The Union of Solicitor General Employees welcomes the Parliament of Canada’s Standing Committee on Public Safety and National Security’s report on Operational Stress Injuries.
The report, Healthy Minds, Safe Communities: Supporting our Public Safety Officers Through National Strategy for Operational Stress Injuries, released by a House of Commons Committee comprised of MPs from all federal political parties is a step in the right direction for creating healthier and safer work environments for public safety workers in Canada.
In May of this year, USGE National President Stan Stapleton and National Vice-President David Neufeld were invited to make presentations to the committee. During their presentations, Mr. Stapleton and Mr. Neufeld emphasized to Members of Parliament that the Committee’s investigations regarding operational stress injuries should go beyond first responders and encompass all public safety workers in this country.
In particular, USGE emphasized that much of the work undertaken by federal employees of the Correctional Service of Canada, the RCMP, the Parole Board of Canada as well as the departments of Justice, Public Prosecutions and Public Safety, among others, may expose individuals to a significant risk of incurring an operational stress injury, through the direct or indirect exposure to traumatic incidents or written materials.
“USGE’s message was clearly heard by Committee members. Expanding the definition of public safety officer to include many of the members represented by USGE across 16 federal departments is key to understanding the frequency and impact of their exposure to traumatic experiences, direct or indirect” stated Stan Stapleton, USGE National President.
“We would especially like to commend Members of Parliament Pam Damoff, Matthieu Dubé and Larry Miller, as well as Committee Chair Robert Oliphant, who were crucial to the Committee’s deliberations,” added Stapleton. He continued: “the fact that this Parliamentary Committee now recognizes that many of the members represented by USGE are significantly affected by operational stress injuries, just as is the case for many other public safety officers across the country, is a big step forward.”
The report outlines 16 recommendations that the Committee hopes will help guide the work of Public Safety Canada as it develops a national plan regarding the assessment, treatment, and long-term care of Operational Stress Injuries in Public Safety workers in this country.
One key recommendation calls for the creation of an expert working group on Operational Stress Injuries as well as an advisory council to guide its work.
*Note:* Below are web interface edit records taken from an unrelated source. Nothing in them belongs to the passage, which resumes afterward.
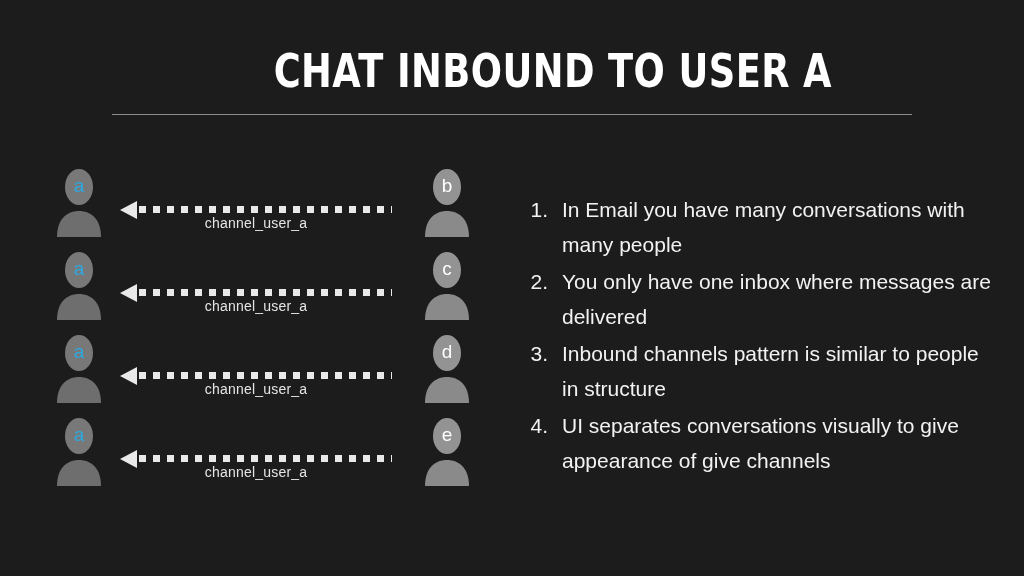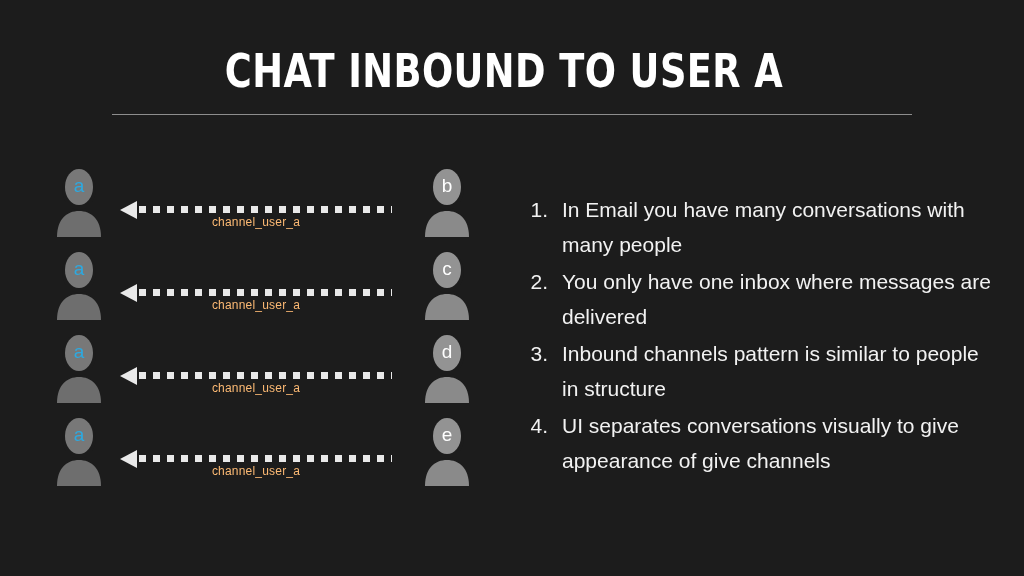--- a/index.html
+++ b/index.html
@@ -22,23 +22,23 @@
     inset: 0;
     width: 1024px;
     height: 576px;
     background: #1c1c1c;
   }
 
   
   .title-block {
     position: absolute;
     top: 44px;
-    left: 104px;
+    left: 112px;
     width: 800px;
-    text-align: center;
+    text-align: right;
   }
 
   .slide-title {
     font-family: "DejaVu Sans", sans-serif;
     font-weight: 700;
     font-size: 46px;
     line-height: 54px;
     letter-spacing: 0.5px;
     color: #ffffff;
     text-transform: uppercase;
@@ -141,23 +141,23 @@
     );
   }
 
   .channel-label {
     position: absolute;
     left: 120px;
     top: 50px;
     width: 272px;
     text-align: center;
     font-family: "Liberation Sans", sans-serif;
-    font-size: 12px;
+    font-size: 14px;
     font-weight: 400;
-    color: #fdba74;
+    color: #e5e5e5;
     letter-spacing: 0.2px;
   }
 
   
   .points {
     position: absolute;
     top: 192px;
     left: 528px;
     width: 470px;
   }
The advisory council would be comprised of stakeholders from various public safety officer organizations, as well as unions, academia, governments, provincial and territorial governments, and First Nations. The expert working group’s focus would be on establishing the most effective training and education protocols for employees who are exposed to potentially traumatic incidents or written materials.
“I am encouraged that the proposed expert working group would develop training and education regarding operational stress injuries that affect individuals working in the broader public safety realm. This will kick-start an important culture change within public safety workplaces, and help to de-stigmatize debilitating mental health issues suffered by our members,” emphasized Stan Stapleton.
“The Committee evidently shares USGE’s concerns about the development of a training process that will effectively and meaningfully increase the resilience and preparation that employees should have before exposure to trauma occurs,” added Stapleton.
Finally, the report recommends that federal government explore the possibility of introducing legislation that would eliminate the need for public safety officers to prove to Provincial workers’ compensation boards that their work-related exposure to trauma directly contributed to symptoms related to operational stress injuries.
This type of presumptive legislation would be a welcome development for all public safety workers given that only a handful of provinces have passed similar legislation.